Selon Thierry Chichat, fondateur du site www.voisinsvigilants.org, il y a aujourd’hui 6 000 communautés en France, soit 100 000 voisins vigilants, présents dans une cinquantaine de communes du Val-d’Oise.

Mais ces communautés ne travaillent pas toutes en lien avec la préfecture, comme souhaite le faire la commune de Saint-Leu-la-Forêt, qui compte prochainement signer un protocole d’accord avec la préfecture et la direction départementale de la sécurité publique.

«On ne veut pas d’initiatives individuelles comme cela a pu se faire dans certaines communes voisines. Des initiatives qui parfois s’arrêtent au bout de quelques mois, faute de suivi», insiste Mourad Aït Omar.

Le dispositif a certes des détracteurs. La ligue des Droits de l’homme du Val-d’Oise dénonçait ainsi en 2011, lors de la mise de place de “voisins vigilants” à Mériel et à Baillet-en-France, un «système de délation» et de «dénonciation».

À Pontoise il y a deux ans, un projet de ce type avait suscité un tollé et la ville l’avait remisé dans les cartons.

«Il ne s’agit pas de délation, assure Mourad Aït Omar.

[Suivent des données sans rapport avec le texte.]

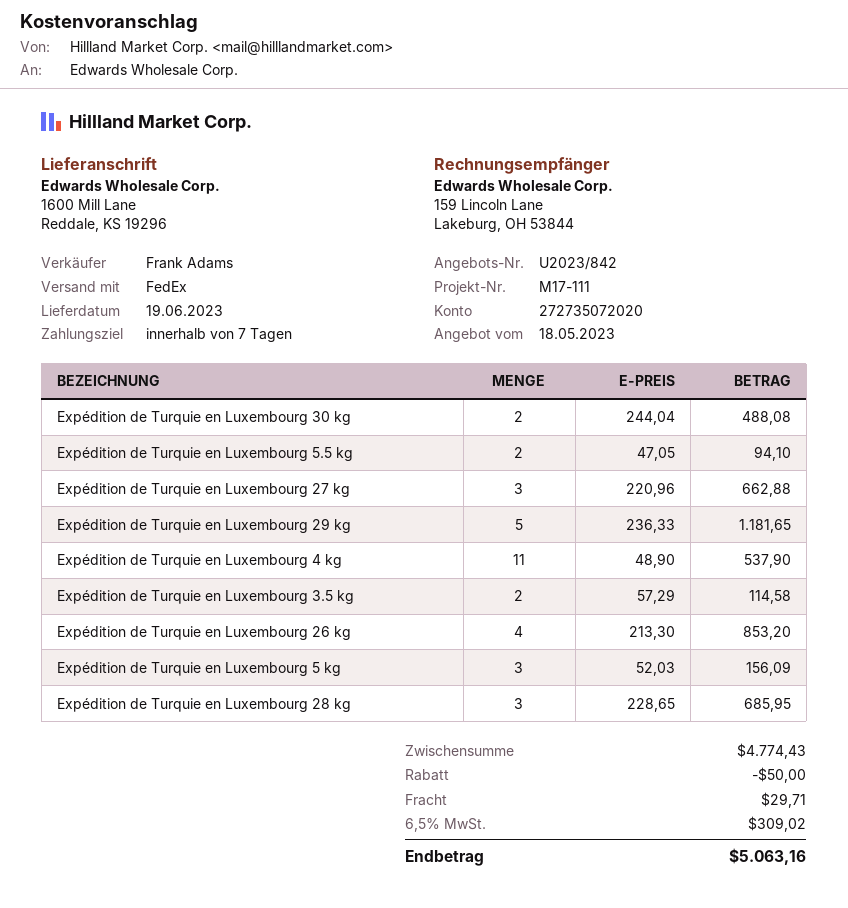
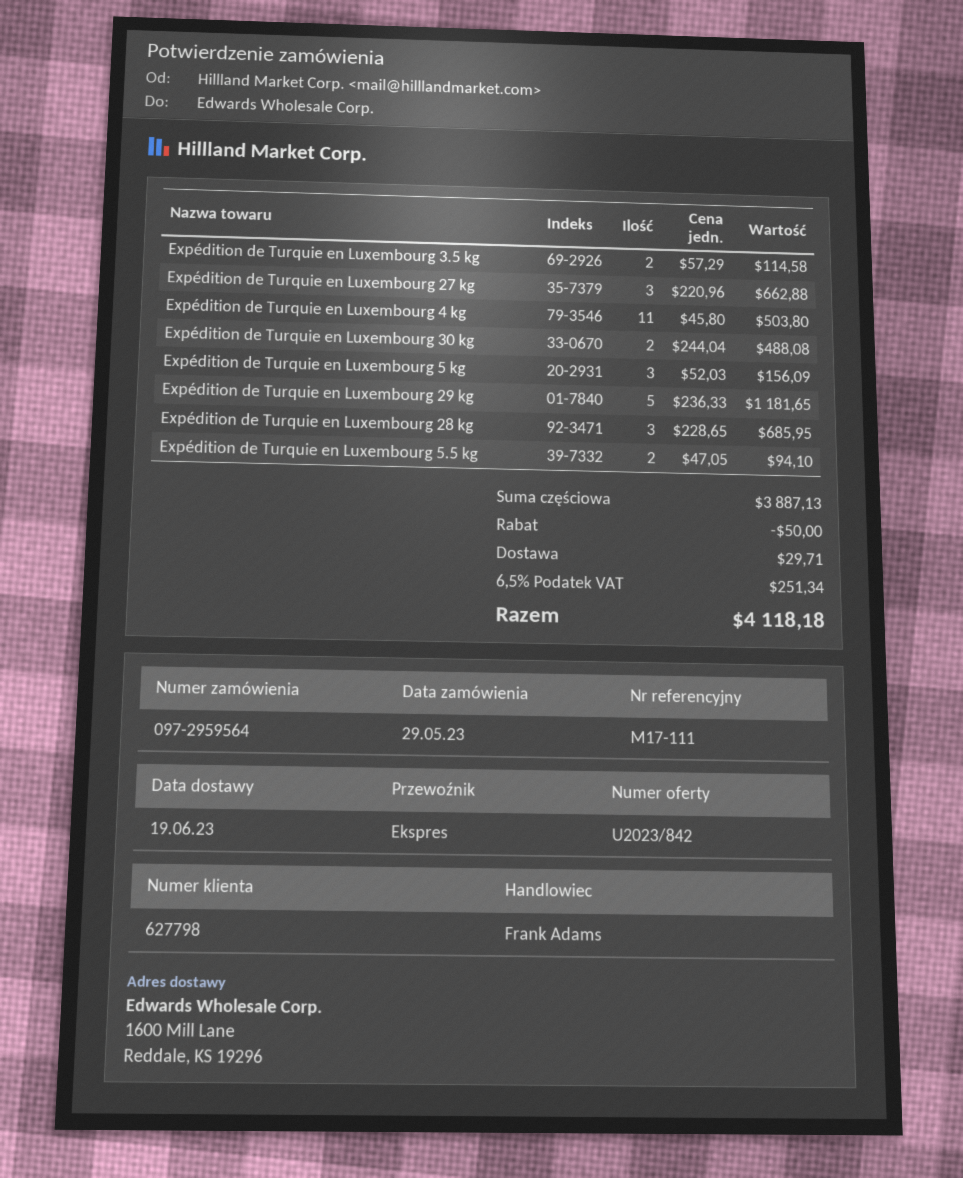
shipping method: FedEx -> express
Expédition de Turquie en Luxembourg 4 kg: 11 x 48.90 = 537.90 -> 11 x 45.80 = 503.80
Expédition de Turquie en Luxembourg 26 kg: 4 x 213.30 = 853.20 -> none
subtotal: 4774.43 -> 3887.13
tax: 6.5% = 309.02 -> 6.5% = 251.34
total: 5063.16 -> 4118.18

On a eu avec la vidéoprotection ce type d’accusation. Certains habitants jugeaient ça intrusif. Il y a eu un contrôle inopiné de la commission qui n’a rien trouvé à redire sur nos installations».

Au démarrage, l’expérimentation sera limitée à certains quartiers, plutôt au sud. Des réunions spécifiques vont être organisées très bientôt à ce sujet.

«Le voisin vigilant n’est ni un héros, ni un justicier»

Quel est le rôle du “voisin vigilant” ? Garder un œil vigilant sur ce qui se passe autour de chez lui. Un inconnu qui rôde dans le quartier, une voiture qui stationne depuis longtemps ou qui semble en repérage… Les volontaires bénéficieront d’une formation (auprès de la police municipale ou nationale, ou la mission prévention de la préfecture). Ils apprendront à observer. «Le voisin vigilant c’est aussi celui qui, face à une boîte aux lettres qui déborde, un signe que la maison est inoccupée, va récupérer le courrier», souligne Mourad Aït Omar, conseiller municipal à la sécurité et la prévention. «Il ne s’agit pas de se substituer à la police municipale, nationale ou à la justice. Il n’est ni un justicier ni un héros. Le voisin vigilant n’intervient pas. S’il repère quelque chose, il note les renseignements sur une fiche, puis il contacte les autorités. Ce sont elles qui décident de donner suite ou pas. Bref, c’est favoriser la vigilance des citoyens, et aussi de favoriser le dialogue entre les personnes, le lien social.»